Front-end code change data:

- Opening Delimiter -

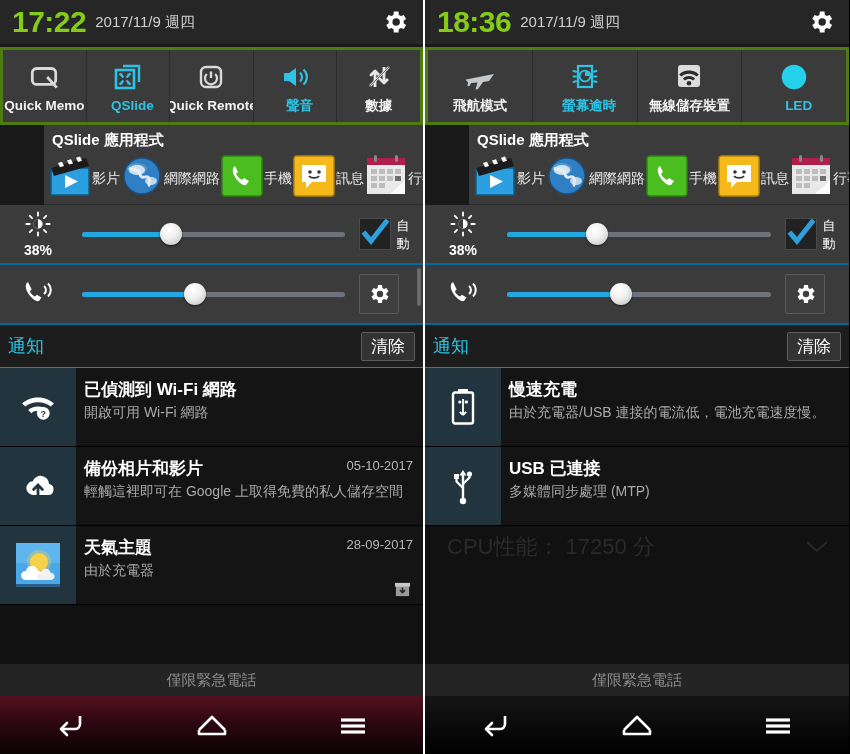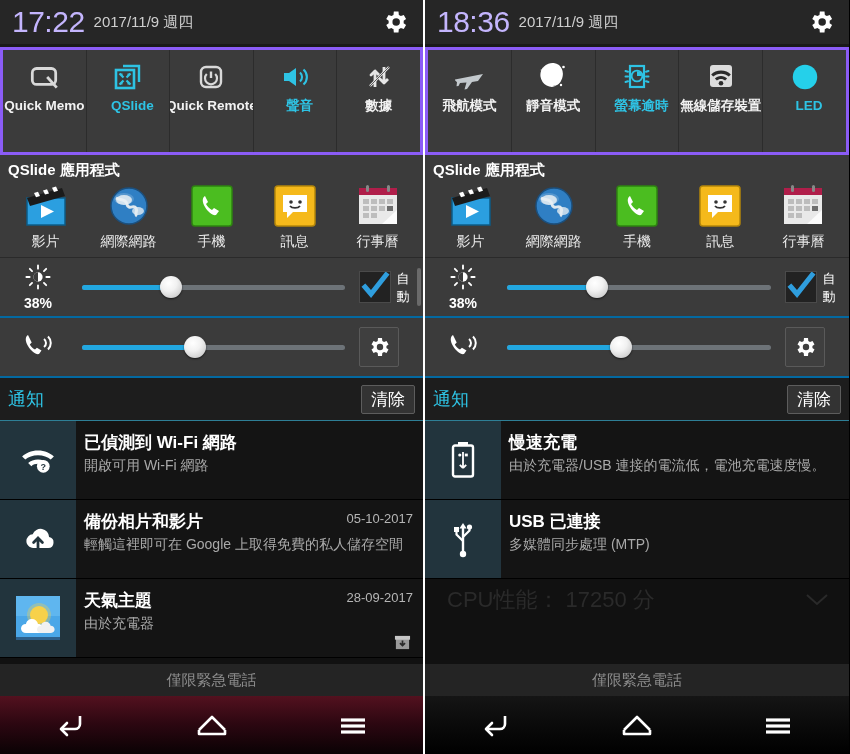"17:22" .clock { color: #c4b5fd -> #84cc16; font-weight: normal -> bold }
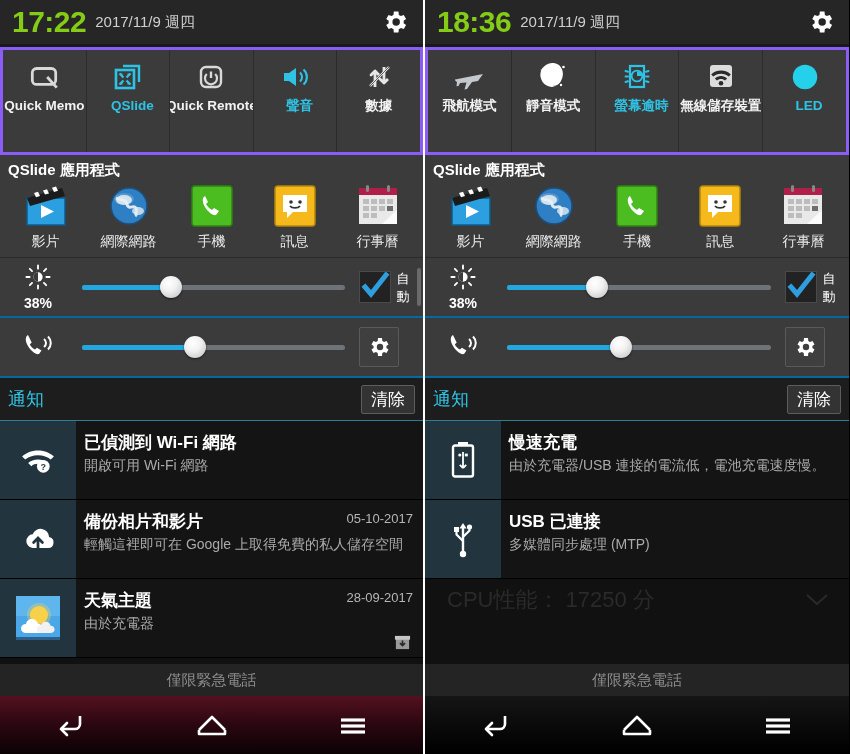"Quick Memo" .toggles { border: 3px solid #8b5cf6 -> 3px solid #4d7c0f; height: 108px -> 78px }
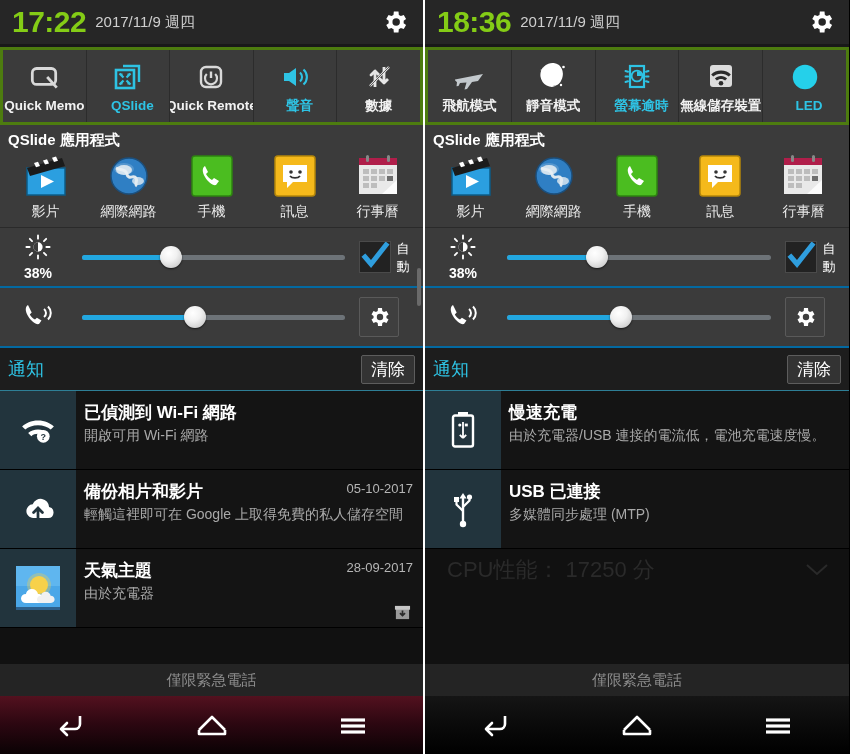"靜音模式" div.tg { html: <div> <span> <svg> <path></path> <path></path> <path></path> <circle></circle> <circle></circle> </svg> </span> <span>靜音模式</span> </div> -> none }
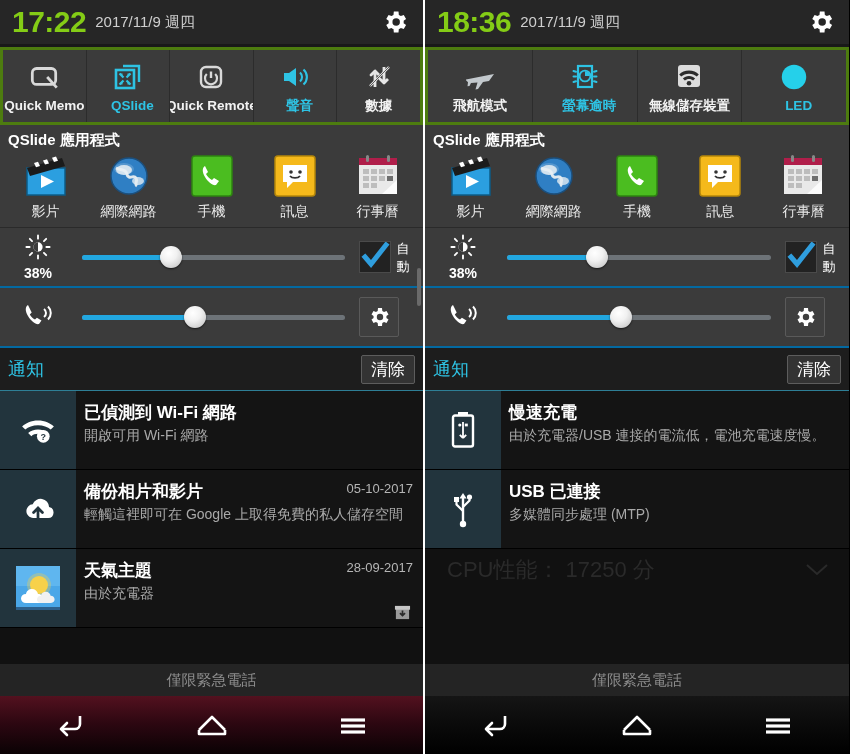"QSlide 應用程式" .qs-sec { margin-left: none -> 44px }
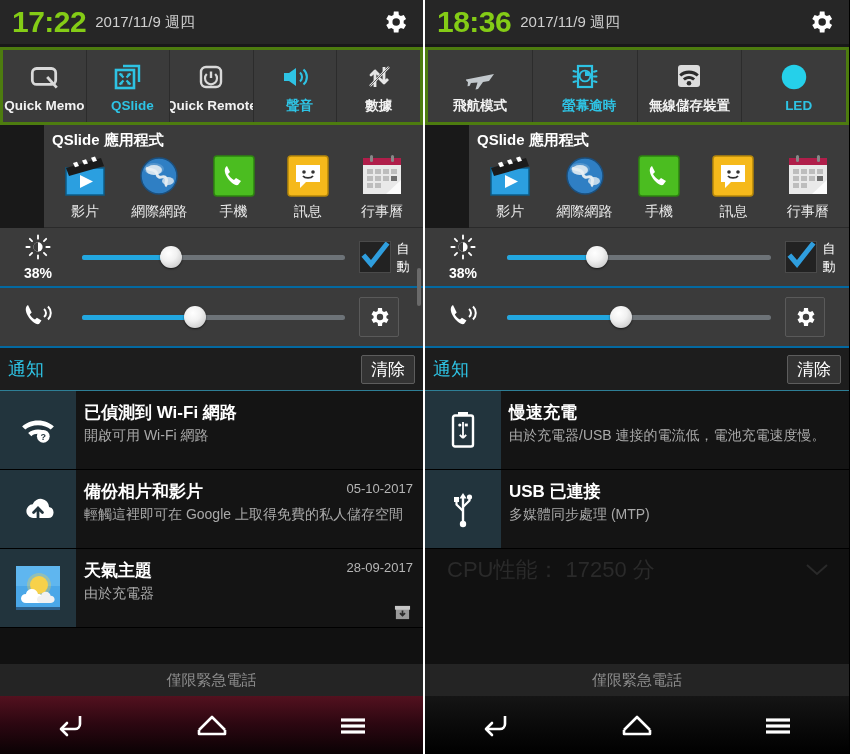"影片" .qs-app { flex-direction: column -> none }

- Closing Delimiter -

**What is required**: Write the records out again verbatim and omit the pictures they contain.

**Output**:
"17:22" .clock { color: #c4b5fd -> #84cc16; font-weight: normal -> bold }
"Quick Memo" .toggles { border: 3px solid #8b5cf6 -> 3px solid #4d7c0f; height: 108px -> 78px }
"靜音模式" div.tg { html: <div> <span> <svg> <path></path> <path></path> <path></path> <circle></circle> <circle></circle> </svg> </span> <span>靜音模式</span> </div> -> none }
"QSlide 應用程式" .qs-sec { margin-left: none -> 44px }
"影片" .qs-app { flex-direction: column -> none }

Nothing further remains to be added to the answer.